(Task input Opens)

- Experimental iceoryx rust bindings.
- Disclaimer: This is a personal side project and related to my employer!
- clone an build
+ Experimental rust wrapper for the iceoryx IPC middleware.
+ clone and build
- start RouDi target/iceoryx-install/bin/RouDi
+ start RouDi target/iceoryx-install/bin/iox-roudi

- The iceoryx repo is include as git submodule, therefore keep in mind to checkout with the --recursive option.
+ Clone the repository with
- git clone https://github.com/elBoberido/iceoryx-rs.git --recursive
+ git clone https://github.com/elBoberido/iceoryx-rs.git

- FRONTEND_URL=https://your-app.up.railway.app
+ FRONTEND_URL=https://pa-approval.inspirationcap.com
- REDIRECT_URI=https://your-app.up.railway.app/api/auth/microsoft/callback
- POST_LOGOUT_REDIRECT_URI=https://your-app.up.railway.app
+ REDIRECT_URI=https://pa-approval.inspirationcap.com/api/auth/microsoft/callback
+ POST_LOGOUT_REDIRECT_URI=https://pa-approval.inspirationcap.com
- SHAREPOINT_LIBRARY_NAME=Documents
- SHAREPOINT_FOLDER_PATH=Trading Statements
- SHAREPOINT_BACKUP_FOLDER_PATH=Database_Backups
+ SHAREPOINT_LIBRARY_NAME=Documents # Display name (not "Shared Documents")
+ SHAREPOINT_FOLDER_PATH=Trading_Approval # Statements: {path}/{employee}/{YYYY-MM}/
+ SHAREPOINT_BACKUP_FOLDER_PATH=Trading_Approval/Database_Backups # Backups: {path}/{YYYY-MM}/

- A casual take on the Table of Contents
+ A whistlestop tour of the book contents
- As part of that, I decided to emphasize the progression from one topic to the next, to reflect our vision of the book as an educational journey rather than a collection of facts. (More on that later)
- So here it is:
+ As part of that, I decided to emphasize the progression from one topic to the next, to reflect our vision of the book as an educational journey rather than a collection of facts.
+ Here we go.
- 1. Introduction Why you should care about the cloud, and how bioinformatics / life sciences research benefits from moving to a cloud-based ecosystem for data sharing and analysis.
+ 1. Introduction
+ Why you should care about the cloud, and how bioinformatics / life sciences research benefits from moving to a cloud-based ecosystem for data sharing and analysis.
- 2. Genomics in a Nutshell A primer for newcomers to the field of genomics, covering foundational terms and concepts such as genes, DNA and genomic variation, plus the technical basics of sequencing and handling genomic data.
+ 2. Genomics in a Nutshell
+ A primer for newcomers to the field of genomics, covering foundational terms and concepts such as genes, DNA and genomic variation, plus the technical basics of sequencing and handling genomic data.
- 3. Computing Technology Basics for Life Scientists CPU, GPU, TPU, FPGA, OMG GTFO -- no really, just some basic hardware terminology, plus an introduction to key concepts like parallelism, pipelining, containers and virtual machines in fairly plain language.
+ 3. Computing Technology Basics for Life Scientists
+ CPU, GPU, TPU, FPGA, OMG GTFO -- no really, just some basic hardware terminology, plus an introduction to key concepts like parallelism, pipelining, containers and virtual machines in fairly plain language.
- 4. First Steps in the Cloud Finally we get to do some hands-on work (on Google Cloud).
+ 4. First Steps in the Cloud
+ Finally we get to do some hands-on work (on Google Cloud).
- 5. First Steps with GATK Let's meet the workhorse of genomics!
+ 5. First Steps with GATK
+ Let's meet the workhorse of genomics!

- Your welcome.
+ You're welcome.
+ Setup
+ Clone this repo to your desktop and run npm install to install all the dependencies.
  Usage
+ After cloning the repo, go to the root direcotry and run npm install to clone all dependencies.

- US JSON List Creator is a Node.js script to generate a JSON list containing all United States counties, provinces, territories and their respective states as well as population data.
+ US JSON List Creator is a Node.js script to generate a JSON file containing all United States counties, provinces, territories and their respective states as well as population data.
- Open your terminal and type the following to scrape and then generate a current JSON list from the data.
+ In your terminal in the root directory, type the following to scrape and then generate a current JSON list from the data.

(Task input Closes)

## [Exercise goal]
The expected result is an exact transcription of the lines from the one containing "- US JSON List" through the end of the records above; please include both ends.

## [Your solution]
- US JSON List Creator is a Node.js script to generate a JSON list containing all United States counties, provinces, territories and their respective states as well as population data.
+ US JSON List Creator is a Node.js script to generate a JSON file containing all United States counties, provinces, territories and their respective states as well as population data.
- Open your terminal and type the following to scrape and then generate a current JSON list from the data.
+ In your terminal in the root directory, type the following to scrape and then generate a current JSON list from the data.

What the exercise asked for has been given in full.